Once the BORA target enrolment had been achieved, adult patients who
wanted to continue treatment for a longer period of time had the
option to continue therapy in an additional open-label, long term
extension trial, without completing the full, planned follow up in
BORA. Approximately half of patients in the shorter (28 weeks) and
smaller ZONDA study went into an additional extension trial without
completing the planned 56-week treatment period in BORA. Therefore,
ZONDA patients were not included in this BORA analysis, and will be
reported separately according to the analysis plan.

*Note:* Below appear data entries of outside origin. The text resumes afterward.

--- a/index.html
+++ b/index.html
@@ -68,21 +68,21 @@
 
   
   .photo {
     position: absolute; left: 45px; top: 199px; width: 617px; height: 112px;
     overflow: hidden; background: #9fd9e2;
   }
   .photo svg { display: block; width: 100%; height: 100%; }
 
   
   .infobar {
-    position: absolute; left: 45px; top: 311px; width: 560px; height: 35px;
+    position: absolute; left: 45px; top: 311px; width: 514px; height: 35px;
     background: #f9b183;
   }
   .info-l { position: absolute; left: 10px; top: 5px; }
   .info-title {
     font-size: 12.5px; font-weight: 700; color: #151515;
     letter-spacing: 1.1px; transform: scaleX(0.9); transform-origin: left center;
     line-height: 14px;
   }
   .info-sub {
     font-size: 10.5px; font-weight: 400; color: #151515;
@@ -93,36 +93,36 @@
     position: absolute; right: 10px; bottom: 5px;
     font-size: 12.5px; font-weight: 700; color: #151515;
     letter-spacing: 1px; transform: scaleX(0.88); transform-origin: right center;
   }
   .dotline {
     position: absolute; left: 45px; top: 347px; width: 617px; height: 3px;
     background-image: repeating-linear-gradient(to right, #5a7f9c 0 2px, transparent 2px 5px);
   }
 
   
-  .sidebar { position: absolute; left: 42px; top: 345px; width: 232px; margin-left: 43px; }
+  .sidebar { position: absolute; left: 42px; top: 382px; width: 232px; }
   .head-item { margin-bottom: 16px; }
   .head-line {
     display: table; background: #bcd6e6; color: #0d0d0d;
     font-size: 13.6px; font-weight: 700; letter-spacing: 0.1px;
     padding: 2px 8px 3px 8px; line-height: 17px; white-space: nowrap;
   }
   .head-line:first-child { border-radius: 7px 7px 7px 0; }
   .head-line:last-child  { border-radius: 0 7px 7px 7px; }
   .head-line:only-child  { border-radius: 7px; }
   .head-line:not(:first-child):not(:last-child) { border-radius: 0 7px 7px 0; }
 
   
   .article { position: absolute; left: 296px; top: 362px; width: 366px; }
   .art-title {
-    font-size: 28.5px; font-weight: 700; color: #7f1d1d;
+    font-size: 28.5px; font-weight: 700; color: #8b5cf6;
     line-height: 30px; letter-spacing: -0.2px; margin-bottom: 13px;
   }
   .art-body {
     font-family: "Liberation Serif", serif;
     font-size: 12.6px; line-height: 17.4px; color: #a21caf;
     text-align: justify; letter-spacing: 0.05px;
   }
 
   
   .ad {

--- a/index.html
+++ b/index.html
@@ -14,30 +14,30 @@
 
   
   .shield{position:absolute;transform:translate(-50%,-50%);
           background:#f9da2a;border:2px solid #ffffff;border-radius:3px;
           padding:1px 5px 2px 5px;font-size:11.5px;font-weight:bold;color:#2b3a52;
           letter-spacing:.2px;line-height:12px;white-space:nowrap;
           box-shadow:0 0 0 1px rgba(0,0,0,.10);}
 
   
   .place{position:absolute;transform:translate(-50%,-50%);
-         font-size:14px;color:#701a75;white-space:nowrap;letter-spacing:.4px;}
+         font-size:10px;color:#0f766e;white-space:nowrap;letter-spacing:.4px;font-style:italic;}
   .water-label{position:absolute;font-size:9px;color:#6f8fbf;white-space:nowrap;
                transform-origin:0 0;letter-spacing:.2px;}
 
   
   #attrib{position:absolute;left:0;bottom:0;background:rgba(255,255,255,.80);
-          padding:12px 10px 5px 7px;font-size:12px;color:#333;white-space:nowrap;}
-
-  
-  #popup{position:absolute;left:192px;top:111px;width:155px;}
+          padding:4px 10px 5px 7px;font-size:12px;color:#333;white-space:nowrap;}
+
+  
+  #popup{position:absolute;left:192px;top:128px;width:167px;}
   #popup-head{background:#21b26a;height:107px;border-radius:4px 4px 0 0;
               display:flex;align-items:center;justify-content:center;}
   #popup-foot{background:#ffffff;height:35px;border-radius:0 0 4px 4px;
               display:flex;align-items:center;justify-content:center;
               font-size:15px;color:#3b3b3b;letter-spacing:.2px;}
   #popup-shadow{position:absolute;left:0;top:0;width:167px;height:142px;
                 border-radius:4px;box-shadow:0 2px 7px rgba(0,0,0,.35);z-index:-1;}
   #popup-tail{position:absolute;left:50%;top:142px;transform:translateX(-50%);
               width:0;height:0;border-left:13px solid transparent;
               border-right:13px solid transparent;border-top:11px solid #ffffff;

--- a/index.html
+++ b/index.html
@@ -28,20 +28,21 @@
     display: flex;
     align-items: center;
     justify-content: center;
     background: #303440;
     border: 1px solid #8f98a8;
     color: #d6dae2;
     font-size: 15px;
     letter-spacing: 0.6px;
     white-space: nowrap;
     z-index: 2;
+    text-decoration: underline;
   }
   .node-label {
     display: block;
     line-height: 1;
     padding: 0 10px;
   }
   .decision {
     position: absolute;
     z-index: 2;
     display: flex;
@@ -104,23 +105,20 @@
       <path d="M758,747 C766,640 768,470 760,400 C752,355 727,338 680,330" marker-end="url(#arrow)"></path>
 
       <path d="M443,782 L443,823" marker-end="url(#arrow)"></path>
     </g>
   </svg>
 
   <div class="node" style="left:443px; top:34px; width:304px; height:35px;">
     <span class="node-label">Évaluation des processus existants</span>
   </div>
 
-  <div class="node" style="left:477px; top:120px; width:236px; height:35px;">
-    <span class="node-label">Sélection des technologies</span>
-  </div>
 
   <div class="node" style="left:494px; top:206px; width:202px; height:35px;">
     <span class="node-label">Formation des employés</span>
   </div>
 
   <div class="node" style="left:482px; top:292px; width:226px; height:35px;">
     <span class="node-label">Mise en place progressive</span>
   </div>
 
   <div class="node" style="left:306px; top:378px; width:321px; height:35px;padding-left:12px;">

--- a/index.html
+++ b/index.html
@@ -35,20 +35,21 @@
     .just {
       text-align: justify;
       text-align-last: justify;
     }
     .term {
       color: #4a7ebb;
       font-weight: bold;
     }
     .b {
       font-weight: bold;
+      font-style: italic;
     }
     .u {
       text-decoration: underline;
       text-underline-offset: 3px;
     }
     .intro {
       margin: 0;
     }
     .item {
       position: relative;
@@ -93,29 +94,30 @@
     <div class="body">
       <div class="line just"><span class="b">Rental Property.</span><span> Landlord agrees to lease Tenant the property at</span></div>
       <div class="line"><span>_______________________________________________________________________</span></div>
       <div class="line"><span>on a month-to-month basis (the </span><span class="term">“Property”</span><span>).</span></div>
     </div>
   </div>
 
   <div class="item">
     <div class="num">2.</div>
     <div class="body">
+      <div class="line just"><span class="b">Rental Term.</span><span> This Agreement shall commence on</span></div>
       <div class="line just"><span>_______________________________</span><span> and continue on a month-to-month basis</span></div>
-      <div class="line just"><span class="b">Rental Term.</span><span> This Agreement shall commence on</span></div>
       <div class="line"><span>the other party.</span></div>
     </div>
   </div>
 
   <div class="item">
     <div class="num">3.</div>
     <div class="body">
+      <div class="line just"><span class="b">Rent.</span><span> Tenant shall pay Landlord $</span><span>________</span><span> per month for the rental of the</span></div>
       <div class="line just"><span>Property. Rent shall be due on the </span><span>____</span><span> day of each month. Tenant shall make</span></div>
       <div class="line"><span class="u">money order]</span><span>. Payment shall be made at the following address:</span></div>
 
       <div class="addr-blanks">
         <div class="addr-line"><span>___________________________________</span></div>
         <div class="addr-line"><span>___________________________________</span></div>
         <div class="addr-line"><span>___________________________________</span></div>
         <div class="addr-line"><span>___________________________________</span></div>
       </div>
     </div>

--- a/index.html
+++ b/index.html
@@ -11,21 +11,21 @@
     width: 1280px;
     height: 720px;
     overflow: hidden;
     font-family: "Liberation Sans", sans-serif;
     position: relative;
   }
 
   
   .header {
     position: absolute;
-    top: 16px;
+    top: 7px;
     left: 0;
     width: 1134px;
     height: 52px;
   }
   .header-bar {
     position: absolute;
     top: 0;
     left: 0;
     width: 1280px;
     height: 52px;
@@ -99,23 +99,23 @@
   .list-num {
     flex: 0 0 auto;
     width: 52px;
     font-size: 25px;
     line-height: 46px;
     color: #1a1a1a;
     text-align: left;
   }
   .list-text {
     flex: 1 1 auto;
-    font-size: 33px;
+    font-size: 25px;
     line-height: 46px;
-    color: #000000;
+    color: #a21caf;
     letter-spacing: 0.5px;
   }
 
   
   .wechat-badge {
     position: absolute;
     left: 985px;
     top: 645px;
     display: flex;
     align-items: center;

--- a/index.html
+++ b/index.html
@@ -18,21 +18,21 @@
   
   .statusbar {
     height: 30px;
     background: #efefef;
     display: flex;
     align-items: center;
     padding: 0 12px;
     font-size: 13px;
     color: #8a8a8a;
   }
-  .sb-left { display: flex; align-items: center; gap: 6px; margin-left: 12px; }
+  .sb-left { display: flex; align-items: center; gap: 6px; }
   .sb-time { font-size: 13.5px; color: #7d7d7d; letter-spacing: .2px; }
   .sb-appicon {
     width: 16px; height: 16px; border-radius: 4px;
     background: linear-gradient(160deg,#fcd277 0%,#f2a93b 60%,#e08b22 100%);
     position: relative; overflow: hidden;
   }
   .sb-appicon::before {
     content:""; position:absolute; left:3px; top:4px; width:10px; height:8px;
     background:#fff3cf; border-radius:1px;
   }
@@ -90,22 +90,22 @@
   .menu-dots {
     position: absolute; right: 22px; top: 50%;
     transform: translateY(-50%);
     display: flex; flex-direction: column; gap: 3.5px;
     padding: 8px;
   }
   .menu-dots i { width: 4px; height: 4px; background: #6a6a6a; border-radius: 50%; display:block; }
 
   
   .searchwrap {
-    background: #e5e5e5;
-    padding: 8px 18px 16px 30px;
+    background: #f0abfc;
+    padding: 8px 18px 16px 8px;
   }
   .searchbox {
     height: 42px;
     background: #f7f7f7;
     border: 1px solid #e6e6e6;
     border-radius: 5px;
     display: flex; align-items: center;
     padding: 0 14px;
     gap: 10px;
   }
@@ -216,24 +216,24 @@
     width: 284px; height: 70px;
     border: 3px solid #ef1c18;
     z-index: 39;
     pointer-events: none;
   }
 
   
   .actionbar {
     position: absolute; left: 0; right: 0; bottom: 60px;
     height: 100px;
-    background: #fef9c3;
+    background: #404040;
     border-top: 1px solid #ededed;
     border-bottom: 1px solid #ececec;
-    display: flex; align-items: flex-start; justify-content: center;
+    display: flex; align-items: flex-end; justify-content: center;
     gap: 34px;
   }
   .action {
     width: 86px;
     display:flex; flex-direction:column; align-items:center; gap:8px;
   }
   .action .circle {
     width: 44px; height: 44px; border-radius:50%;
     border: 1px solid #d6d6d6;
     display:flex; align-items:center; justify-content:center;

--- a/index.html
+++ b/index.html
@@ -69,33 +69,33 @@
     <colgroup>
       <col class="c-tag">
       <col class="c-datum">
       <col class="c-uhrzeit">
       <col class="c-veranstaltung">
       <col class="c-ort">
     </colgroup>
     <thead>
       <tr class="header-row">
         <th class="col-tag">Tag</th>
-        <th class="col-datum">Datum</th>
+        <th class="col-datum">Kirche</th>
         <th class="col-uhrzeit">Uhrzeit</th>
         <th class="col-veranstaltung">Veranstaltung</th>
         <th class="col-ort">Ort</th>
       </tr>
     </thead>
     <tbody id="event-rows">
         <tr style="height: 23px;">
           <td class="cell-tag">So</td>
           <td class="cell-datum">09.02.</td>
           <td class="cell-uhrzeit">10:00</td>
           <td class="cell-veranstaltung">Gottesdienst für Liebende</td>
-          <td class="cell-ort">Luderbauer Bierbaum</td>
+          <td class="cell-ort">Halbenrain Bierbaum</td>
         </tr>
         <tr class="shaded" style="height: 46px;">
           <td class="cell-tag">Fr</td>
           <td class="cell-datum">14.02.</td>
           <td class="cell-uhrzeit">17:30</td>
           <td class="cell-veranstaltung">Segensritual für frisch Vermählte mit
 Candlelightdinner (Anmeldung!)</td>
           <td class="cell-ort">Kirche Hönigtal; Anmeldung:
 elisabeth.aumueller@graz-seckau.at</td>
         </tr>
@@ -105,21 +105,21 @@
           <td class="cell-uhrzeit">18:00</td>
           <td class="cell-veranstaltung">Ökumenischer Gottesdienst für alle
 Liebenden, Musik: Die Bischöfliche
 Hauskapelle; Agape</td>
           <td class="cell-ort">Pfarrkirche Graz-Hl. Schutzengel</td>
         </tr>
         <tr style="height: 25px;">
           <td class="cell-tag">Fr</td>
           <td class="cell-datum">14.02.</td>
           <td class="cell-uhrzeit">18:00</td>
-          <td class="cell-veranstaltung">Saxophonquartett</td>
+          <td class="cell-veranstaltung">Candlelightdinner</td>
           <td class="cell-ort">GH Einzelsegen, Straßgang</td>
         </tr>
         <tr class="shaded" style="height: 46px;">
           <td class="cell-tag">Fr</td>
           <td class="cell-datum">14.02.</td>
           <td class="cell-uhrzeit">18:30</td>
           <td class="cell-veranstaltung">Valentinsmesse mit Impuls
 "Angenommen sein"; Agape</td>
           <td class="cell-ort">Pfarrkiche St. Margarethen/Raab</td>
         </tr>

Additional analyses from the BORA trial, including treatment in
adolescents up to 108 weeks, will be available in the second half of
2019.

About AstraZeneca in Respiratory Disease

Respiratory disease is one of AstraZeneca's main therapy areas, and
the Company has a growing portfolio of medicines that reached more
than 18 million patients in 2017. AstraZeneca's aim is to transform
asthma and COPD treatment through inhaled combinations at the core of
care, biologics for the unmet needs of specific patient populations,
and scientific advancements in disease modification.

The Company is building on a 40-year heritage in respiratory disease
and AstraZeneca's capability in inhalation technology spans
pressurised metered-dose inhalers and dry powder inhalers, as well as
the Aerosphere Delivery Technology. The Company also has a growing
portfolio of respiratory biologics including Fasenra
(anti-eosinophil, anti-IL-5r?), now approved for severe eosinophilic
asthma and in development for severe nasal polyposis, and tezepelumab
(anti-TSLP), which is in Phase III trials and achieved its Phase IIb
primary and secondary endpoints. AstraZeneca's research is focused on
addressing underlying disease drivers focusing on the lung
epithelium, lung immunity and lung regeneration.

About AstraZeneca

AstraZeneca is a global, science-led biopharmaceutical company that
focuses on the discovery, development and commercialisation of
prescription medicines, primarily for the treatment of diseases in
three therapy areas - Oncology, Cardiovascular, Renal & Metabolism
and Respiratory. AstraZeneca operates in over 100 countries and its
innovative medicines are used by millions of patients worldwide.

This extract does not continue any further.